Jade lifted Mama’s sweater from the foyer coatrack. “Is this sweater going to be enough? It’s chilly today.”

“Stop treating me like a baby.” Mama snatched the sweater from Jade’s hand. “Or like I’m insane. I’m a dying woman, ’tis all. Battling leukemia, not brain damage.”

“Are you sure you’re not brain damaged?” Jade anchored the strap of her purse on her shoulder, then slung on her backpack. “If you get tired, please tell me. I’ll bring you home.”

“Would you just get going? I’m still your mother. So behave yourself.” Mama brushed her hand down Jade’s back as she crossed the threshold. “I’ll let you know if I’m tired.”

A year ago, if someone had told her she’d be caring for her ill mother—the woman who abandoned her, Aiden, and Willow when they were kids, left them to live with their granny while she drove trucks and partied with her friends—Jade would’ve scoffed.

But it was Mama’s compassion and wisdom that gave Jade perspective when she miscarried, then when Max confessed his drug problems. She’d been with them less than a month when he checked himself into the hospital to detox.

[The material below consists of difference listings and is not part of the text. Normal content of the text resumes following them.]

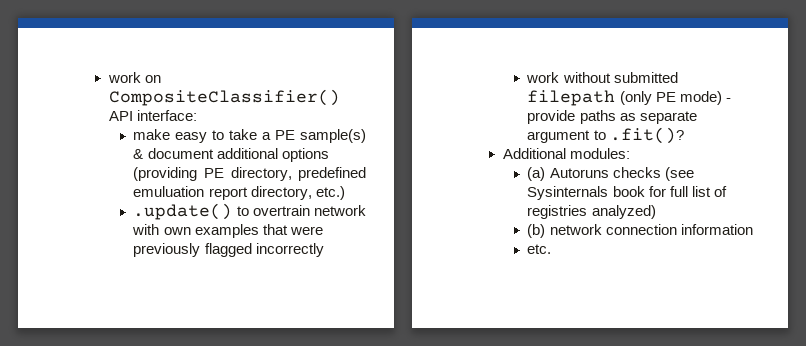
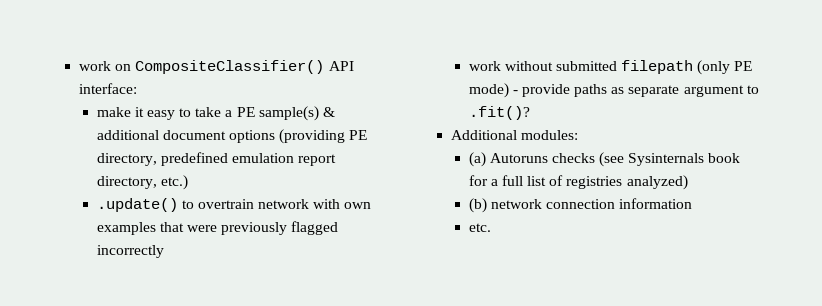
- make easy to take a PE sample(s) & document additional options (providing PE directory, predefined emuluation report directory, etc.)
+ make it easy to take a PE sample(s) & additional document options (providing PE directory, predefined emulation report directory, etc.)
- (a) Autoruns checks (see Sysinternals book for full list of registries analyzed)
+ (a) Autoruns checks (see Sysinternals book for a full list of registries analyzed)

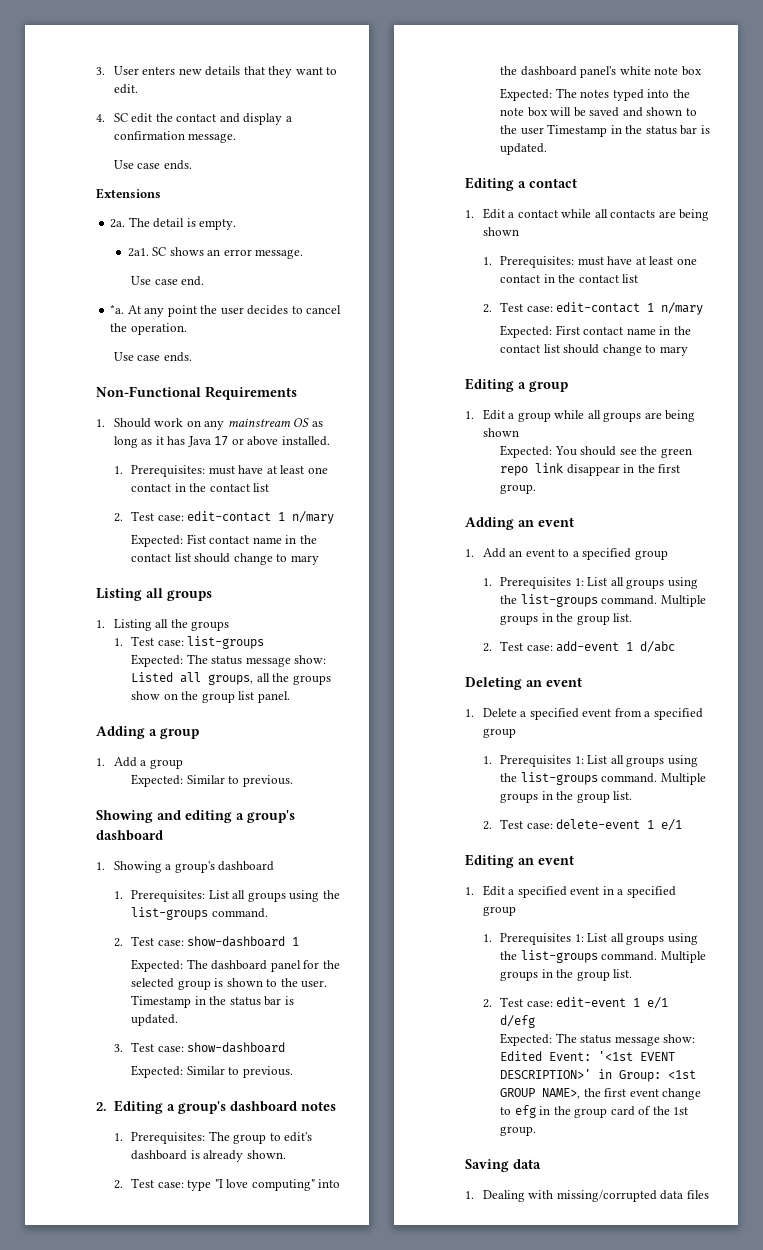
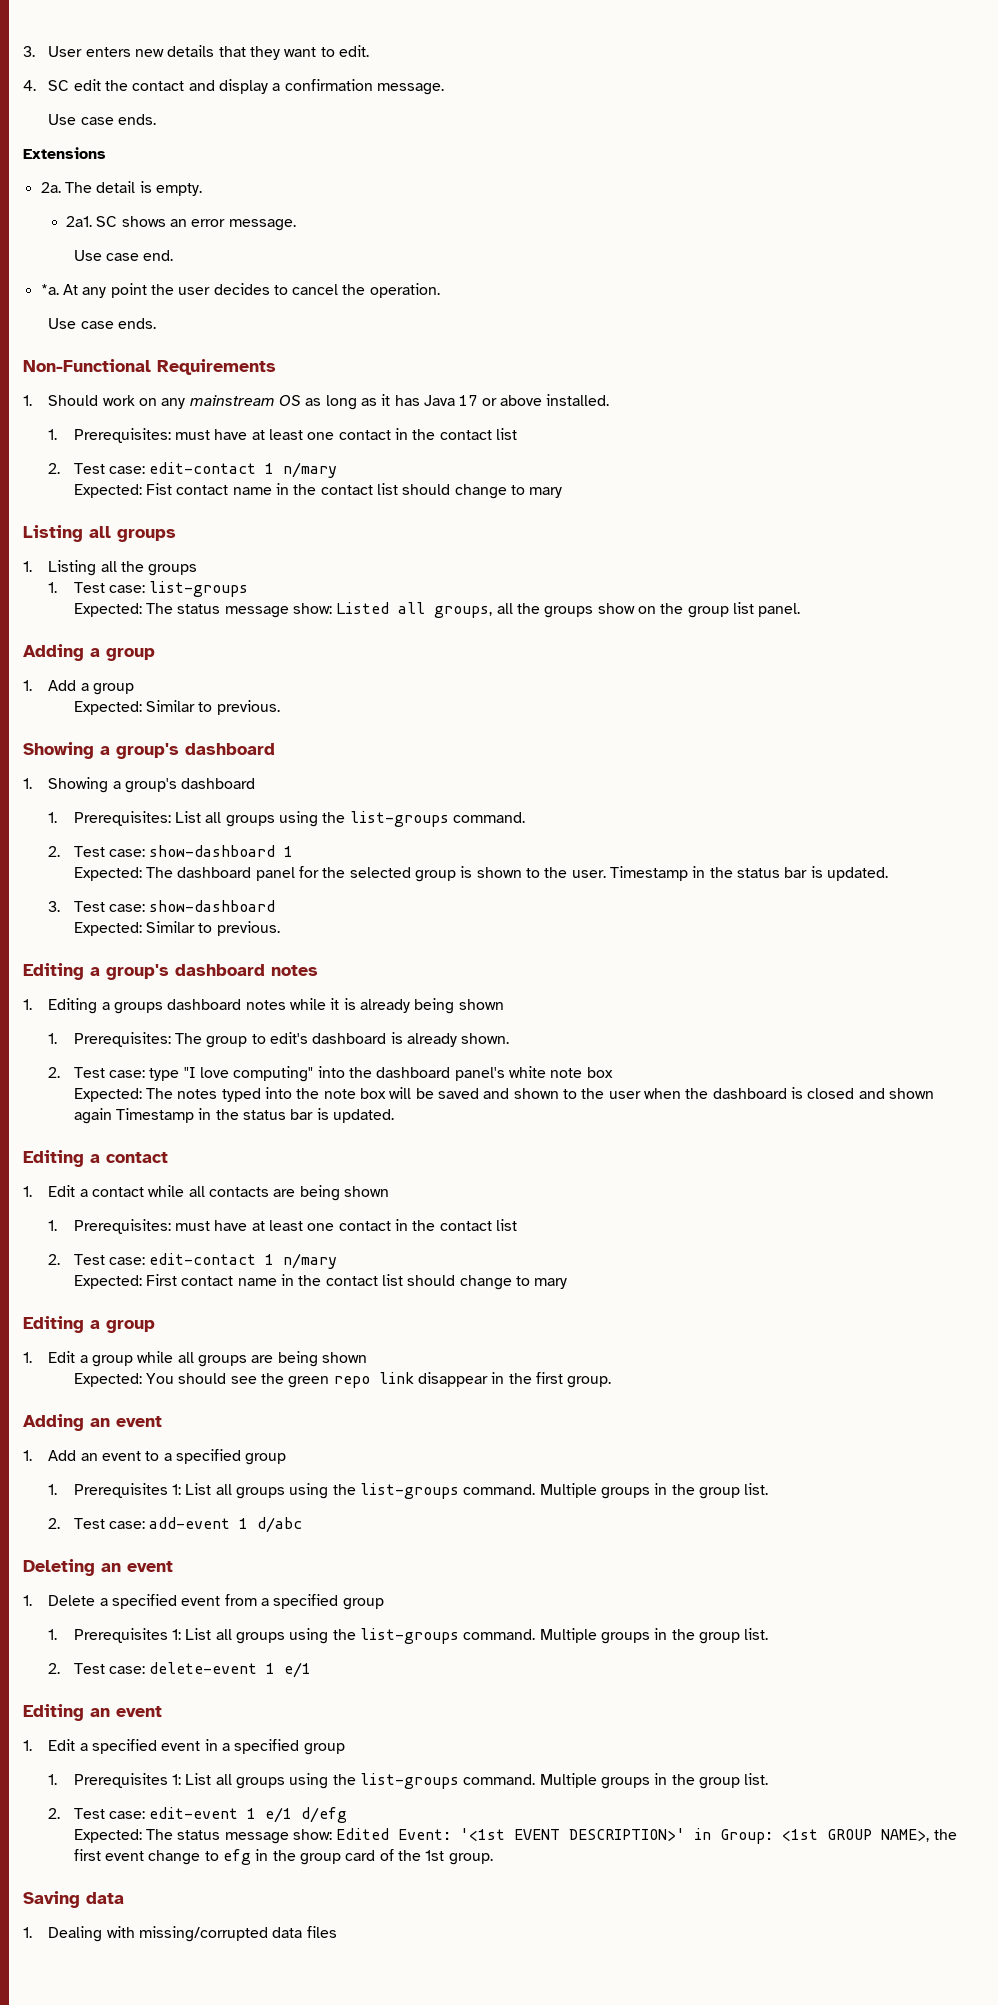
  1. Add a group
  Expected: Similar to previous.
- Showing and editing a group's dashboard
+ Showing a group's dashboard
- 2. Editing a group's dashboard notes
+ Editing a group's dashboard notes
+ 1. Editing a groups dashboard notes while it is already being shown
- Expected: The notes typed into the note box will be saved and shown to the user Timestamp in the status bar is updated.
+ Expected: The notes typed into the note box will be saved and shown to the user when the dashboard is closed and shown again Timestamp in the status bar is updated.

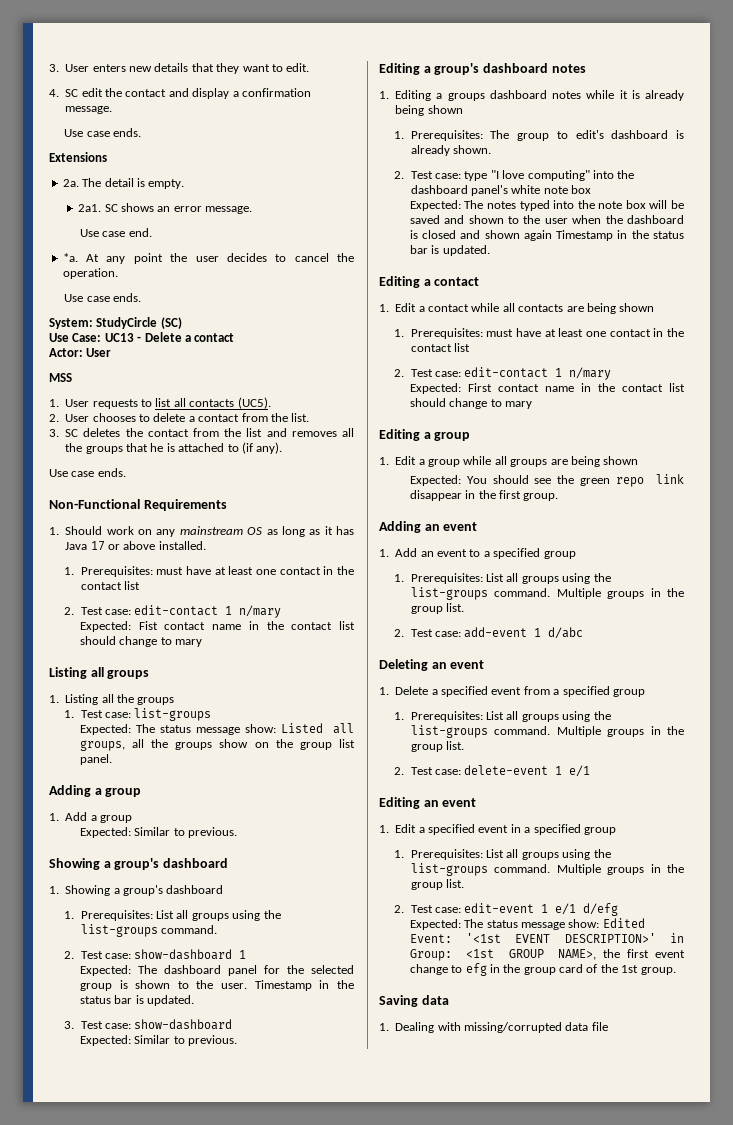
+ System: StudyCircle (SC)
+ Use Case: UC13 - Delete a contact
+ Actor: User
+ MSS
+ 1. User requests to list all contacts (UC5).
+ 2. User chooses to delete a contact from the list.
+ 3. SC deletes the contact from the list and removes all the groups that he is attached to (if any).
+ Use case ends.
  1. Add an event to a specified group
- 1. Prerequisites 1: List all groups using the list-groups command.
+ 1. Prerequisites: List all groups using the list-groups command.
  1. Delete a specified event from a specified group
- 1. Prerequisites 1: List all groups using the list-groups command.
+ 1. Prerequisites: List all groups using the list-groups command.
  1. Edit a specified event in a specified group
- 1. Prerequisites 1: List all groups using the list-groups command.
+ 1. Prerequisites: List all groups using the list-groups command.
- 1. Dealing with missing/corrupted data files
+ 1. Dealing with missing/corrupted data file

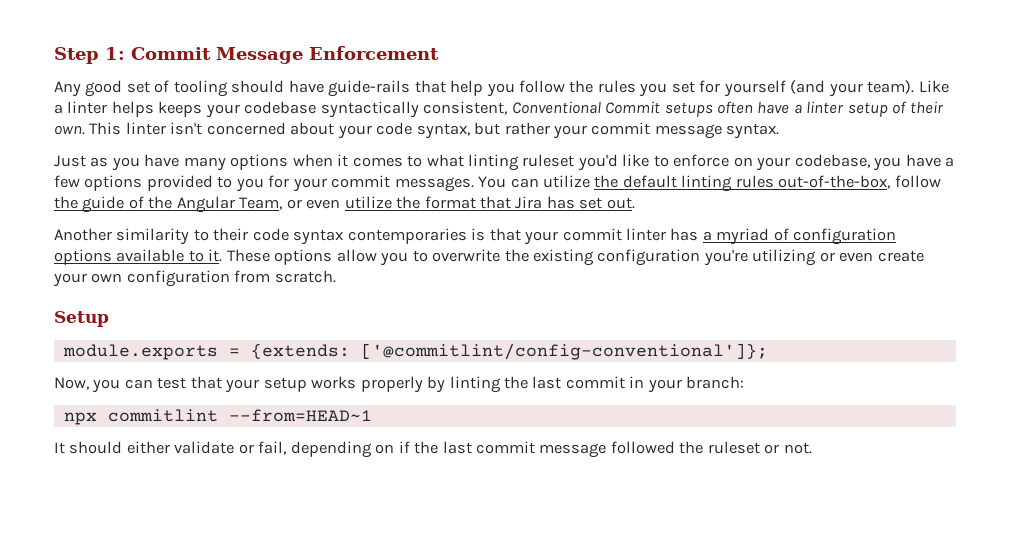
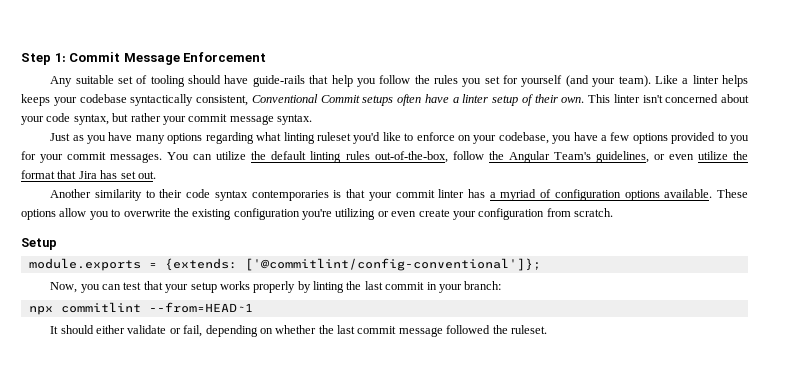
- Any good set of tooling should have guide-rails that help you follow the rules you set for yourself (and your team).
+ Any suitable set of tooling should have guide-rails that help you follow the rules you set for yourself (and your team).
- Just as you have many options when it comes to what linting ruleset you'd like to enforce on your codebase, you have a few options provided to you for your commit messages.
+ Just as you have many options regarding what linting ruleset you'd like to enforce on your codebase, you have a few options provided to you for your commit messages.
- You can utilize the default linting rules out-of-the-box, follow the guide of the Angular Team, or even utilize the format that Jira has set out.
+ You can utilize the default linting rules out-of-the-box, follow the Angular Team's guidelines, or even utilize the format that Jira has set out.
- Another similarity to their code syntax contemporaries is that your commit linter has a myriad of configuration options available to it.
+ Another similarity to their code syntax contemporaries is that your commit linter has a myriad of configuration options available.
- These options allow you to overwrite the existing configuration you're utilizing or even create your own configuration from scratch.
+ These options allow you to overwrite the existing configuration you're utilizing or even create your configuration from scratch.
- It should either validate or fail, depending on if the last commit message followed the ruleset or not.
+ It should either validate or fail, depending on whether the last commit message followed the ruleset.

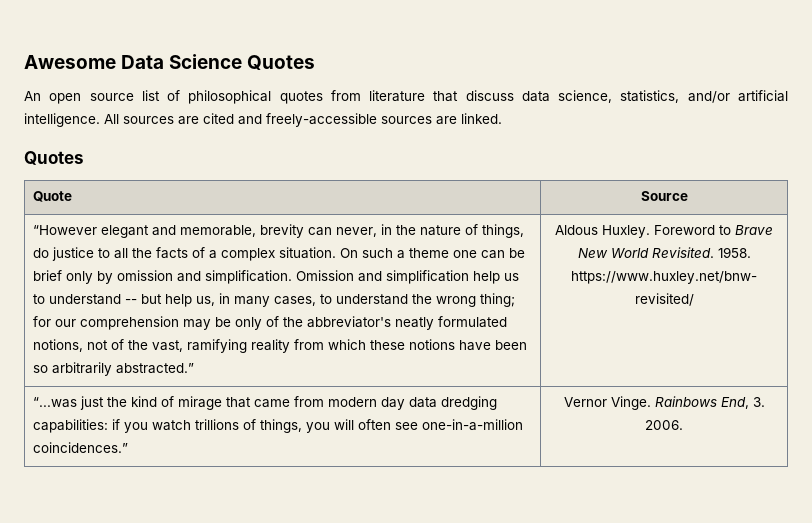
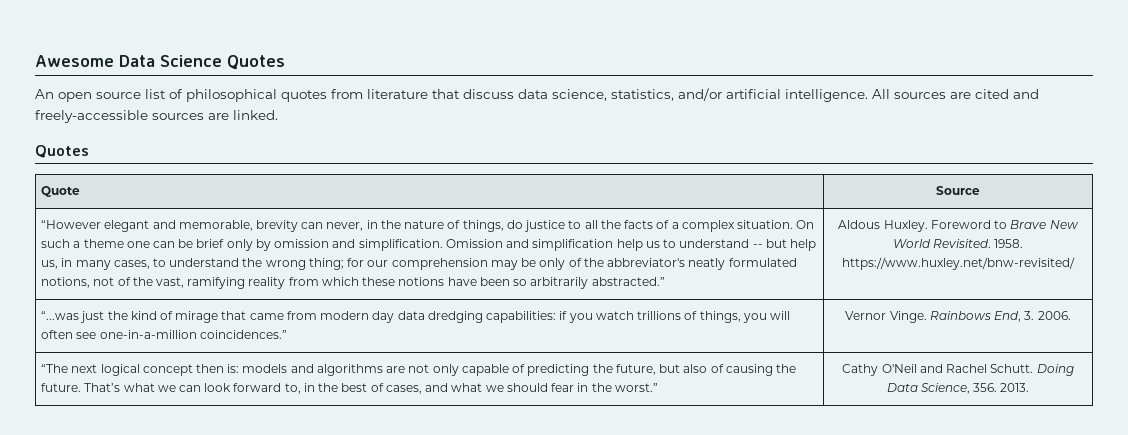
+ “The next logical concept then is: models and algorithms are not only capable of predicting the future, but also of causing the future. That’s what we can look forward to, in the best of cases, and what we should fear in the worst.” | Cathy O'Neil and Rachel Schutt. Doing Data Science, 356. 2013.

Last fall held no pleasant memories for Jade.

Steering Mama into the garage, Jade opened her door and helped her into the cab. “Max drives a Mercedes, for Pete’s sake, and here you are tooling around in a beat-up old pickup. It’s because it’s like Paps’s old truck, isn’t it?”

“You and June, bugging me about my truck. My baby.”
Baby
pinged against her soul. The future, with all its promise, still remained unsure. But the old truck was a faithful constant in her life. One that was not subject to miscarriages, dying mothers, or addicted husbands.

Yes, she loved the truck because it was like the one Paps drove, like the one that still sat in the old barn under the hayloft. Climbing in behind the wheel, Jade gripped the cool, thin steel.

“It makes me feel connected with Paps and Granny, with our roots.”

“Rotten roots, if you ask me.” Mama’s laugh trailed her words, but she reached for Jade’s hand. “It reminds me too.”

“Put on your seat belt.” Jade cranked the engine, shifted into reverse, and fired out of the garage. Recent healing in their relationship aside, the woman never ceased to be both a pain and a comfort.

Jade liked the feel of the road that came up from the tires through the driveshaft into the steering wheel. She loved the whine of the engine and grind of the gears.

If she had a new truck, she’d fret every time she loaded something heavy or awkward, fearful of giving the truck its first ding. With her old International baby, the dents, dings, and scratches simply enhanced the pickup’s character.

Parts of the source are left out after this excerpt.